The word to find is "但不提供排序保证". Copy each line of the material that contains it.

■ Source information
══════════
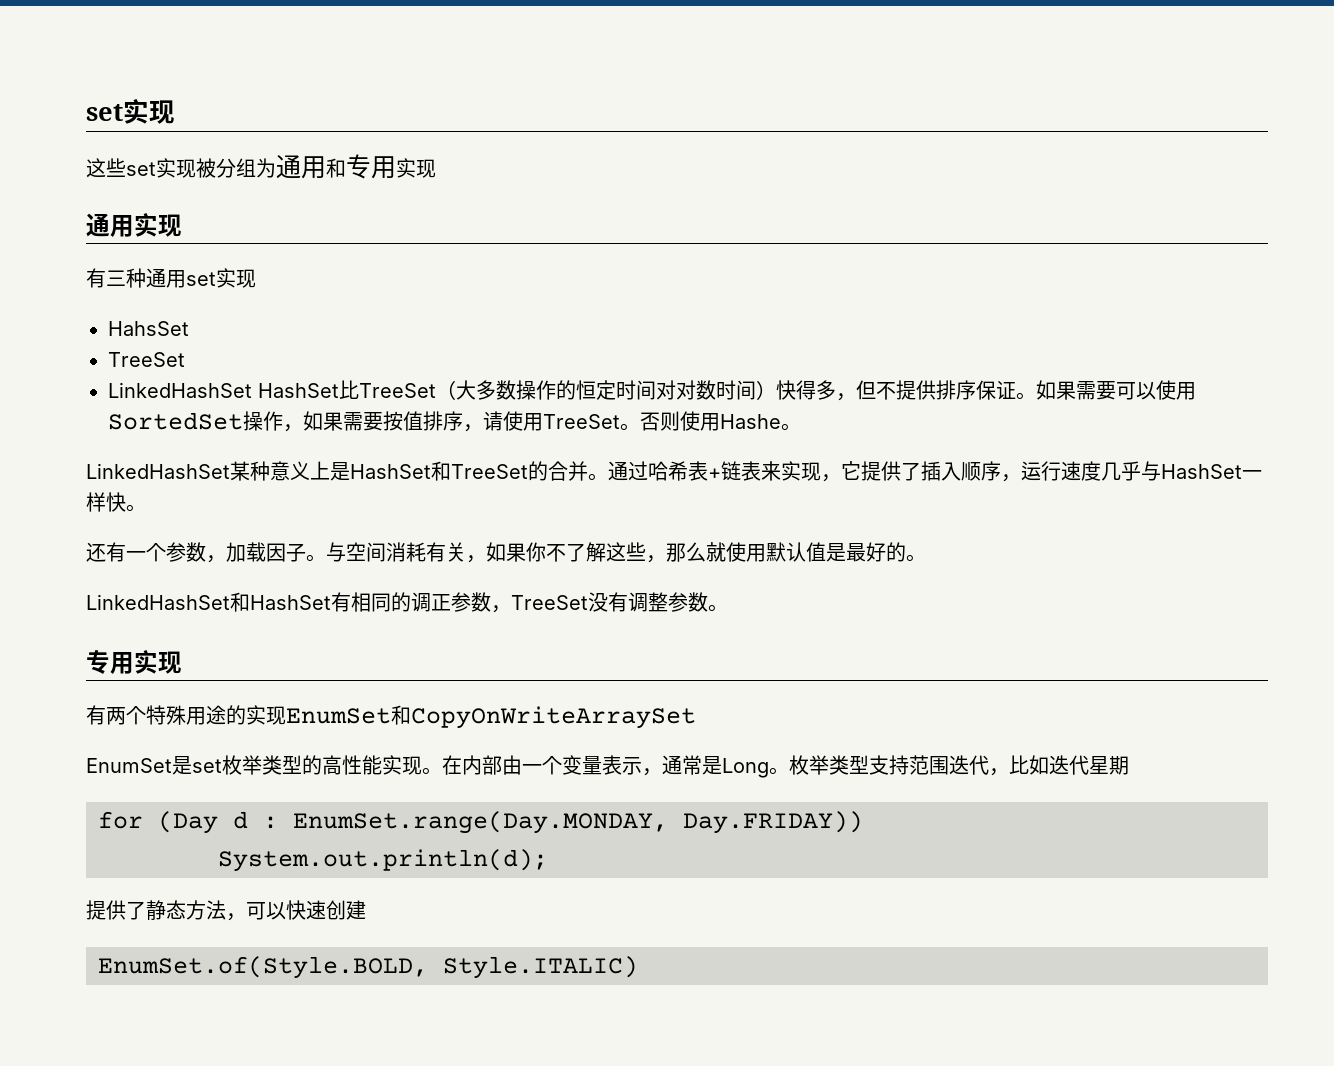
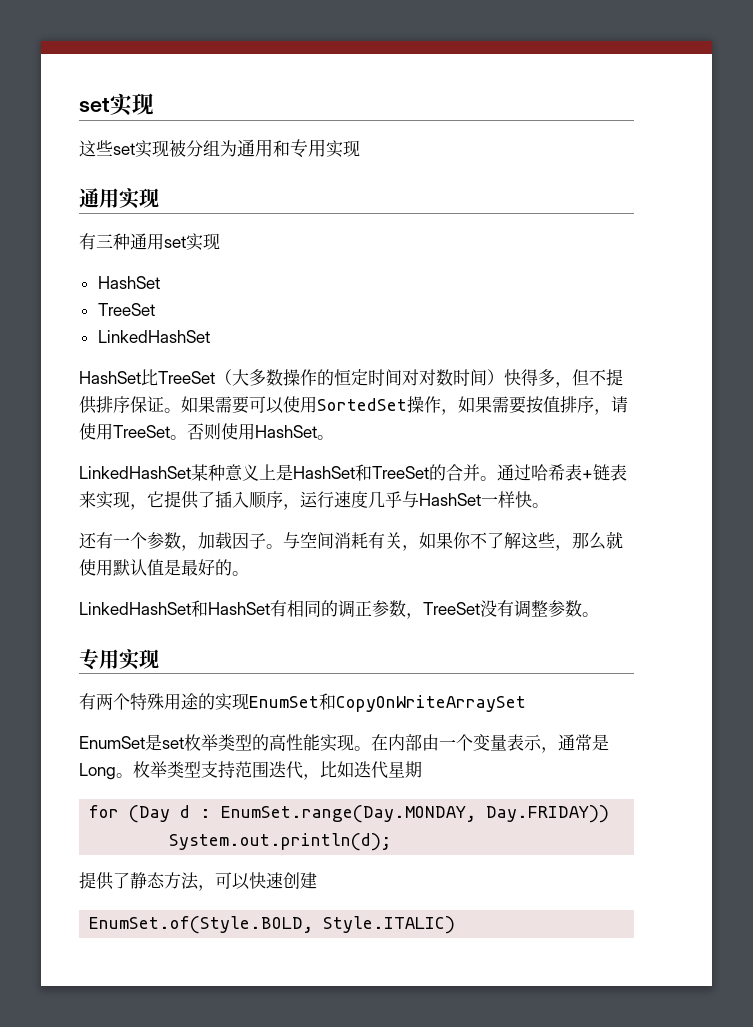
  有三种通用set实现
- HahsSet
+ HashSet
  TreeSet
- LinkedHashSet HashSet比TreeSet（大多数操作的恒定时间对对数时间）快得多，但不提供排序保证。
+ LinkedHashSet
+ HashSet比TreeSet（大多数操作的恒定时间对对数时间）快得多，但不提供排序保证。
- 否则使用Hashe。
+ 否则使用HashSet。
══════════
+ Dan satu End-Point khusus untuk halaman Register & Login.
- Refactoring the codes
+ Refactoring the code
══════════
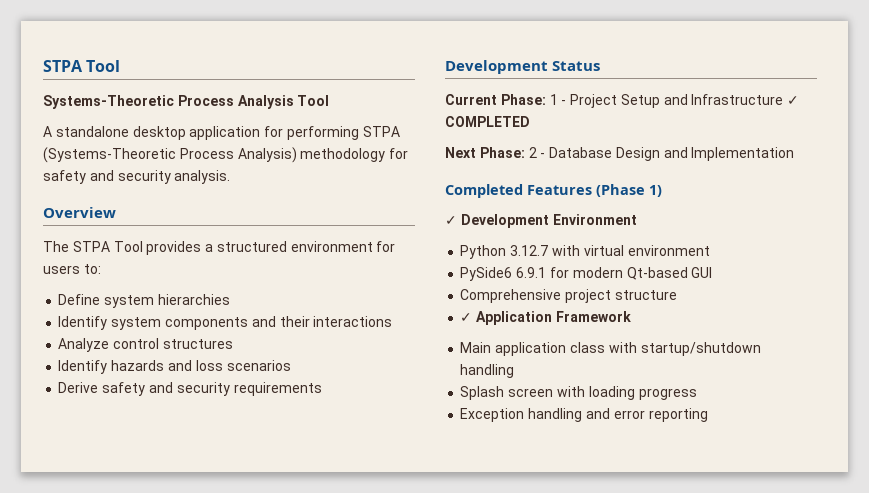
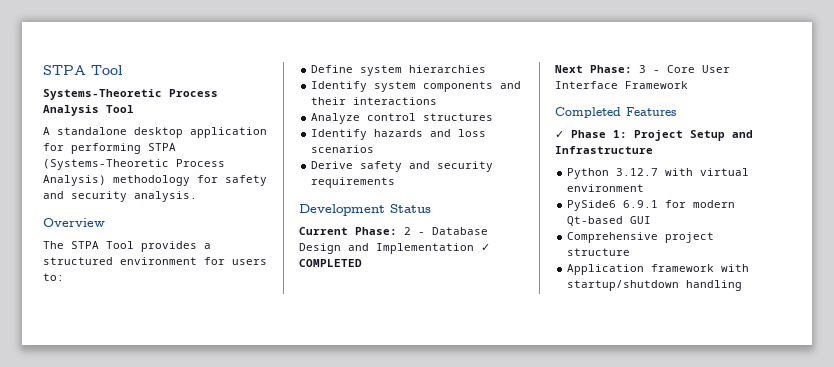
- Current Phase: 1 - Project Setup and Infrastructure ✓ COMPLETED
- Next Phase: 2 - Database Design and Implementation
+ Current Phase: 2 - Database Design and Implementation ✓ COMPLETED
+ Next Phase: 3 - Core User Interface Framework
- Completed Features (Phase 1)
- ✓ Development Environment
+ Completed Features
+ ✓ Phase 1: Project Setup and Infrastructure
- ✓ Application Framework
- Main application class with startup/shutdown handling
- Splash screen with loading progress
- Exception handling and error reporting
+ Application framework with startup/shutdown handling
══════════
■ Answer section
- LinkedHashSet HashSet比TreeSet（大多数操作的恒定时间对对数时间）快得多，但不提供排序保证。
+ HashSet比TreeSet（大多数操作的恒定时间对对数时间）快得多，但不提供排序保证。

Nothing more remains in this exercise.